Esa izquierda ecuatoriana que, como parte de su concepción de la acción política siempre desarrolló diferentes formas “orgánicas” de funcionamiento, respondió a estas nuevas condiciones de la militancia generando lo que hoy podríamos calificar como redes de solidaridad, tanto para facilitar el destape como para resolver las consecuencias azarosas de esta nueva sexualidad. El alquiler o préstamo de dormitorios para los apasionados encuentros de amor (entre telarañas, sabanas floreadas y textos de Marx y Simone de Beauvoir) proliferaron con tanta rapidez como los servicios de aborto. Y no por negocio sino por pura convicción, como siempre lo pregonó y practicó uno de los más célebres ginecólogos de Quito. No solamente que no se debatía sobre la moralidad de una decisión que competía a la conciencia de los involucrados (tanto de la paciente como de los médicos de izquierda), sino que a nadie se le habría pasado por la mente la posibilidad de terminar en la cárcel por haberla tomado.

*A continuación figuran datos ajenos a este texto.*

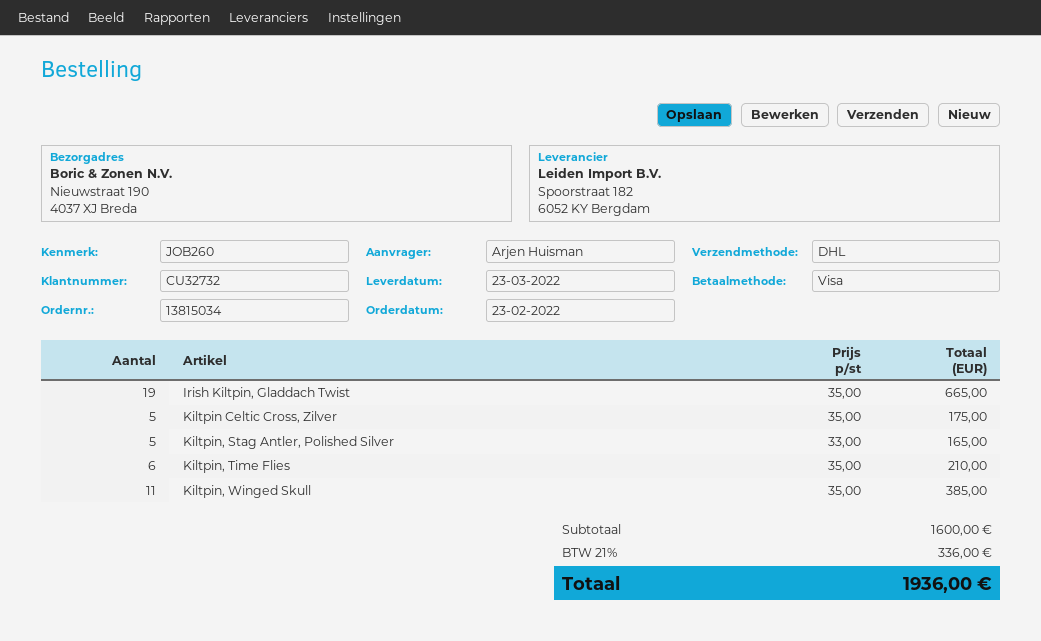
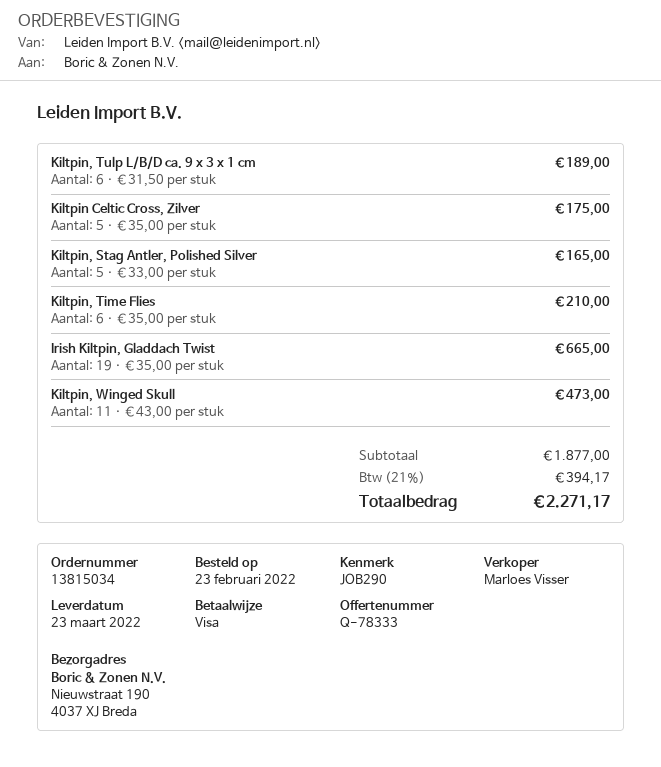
reference: JOB260 -> JOB290
Kiltpin, Winged Skull: 11 x 35.00 = 385.00 -> 11 x 43.00 = 473.00
Kiltpin, Tulp L/B/D ca. 9 x 3 x 1 cm: none -> 6 x 31.50 = 189.00
subtotal: 1600.00 -> 1877.00
tax: 21% = 336.00 -> 21% = 394.17
total: 1936.00 -> 2271.17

¿Cuántas de las actuales funcionarias del gobierno y militantes de Alianza País tuvieron que practicarse un aborto porque les falló el método o la contención de la libido? Talvez más de las que el moralismo correísta pueda tolerar. ¿Por qué las mujeres del oficialismo han admitido hoy una decisión que, como sociedad, nos estanca medio siglo atrás? ¿Se trata tal vez de un acto de contrición acorde con la nueva religiosidad de la política impuesta desde el poder de turno? Quizás la reivindicación del aborto se enmarca dentro de los referentes contestatarios –al igual que la superación del capitalismo o que la democracia radical– que hoy se han vuelto, como suelen decir los gringos, políticamente incorrectas. Renegar del pasado es una forma desesperada y aparentemente útil, aunque poco inteligente, de exorcizar las mejores demandas de la izquierda, que hoy han sido convertidas en demonios por el oficialismo.
Las diversas argumentaciones respecto de la necesidad de continuar disputando desde adentro la orientación del “proyecto” no alcanzan para neutralizar la suspicacia con que nuestro pueblo suele juzgar ciertas decisiones políticas. La defensa de las conveniencias personales desborda el vaso de los argumentos políticos. Peor aun cuando el progresismo en el mundo camina en sentido completamente opuesto. ¿Acaso las mujeres de Alianza País son inmunes al ejemplar debate sobre el aborto que se acaba de producir en Uruguay, o a las multitudinarias manifestaciones en España contra la ley antiaborto?
Lamentablemente para ellas, ni la retórica revolucionaria ni la verborrea antimperialista constituyen una compensación suficiente para un drama –este sí crudo y concreto– que golpea a miles de ecuatorianas. Sobre todo jóvenes. Es decir, por quienes supuestamente se debe transformar una sociedad.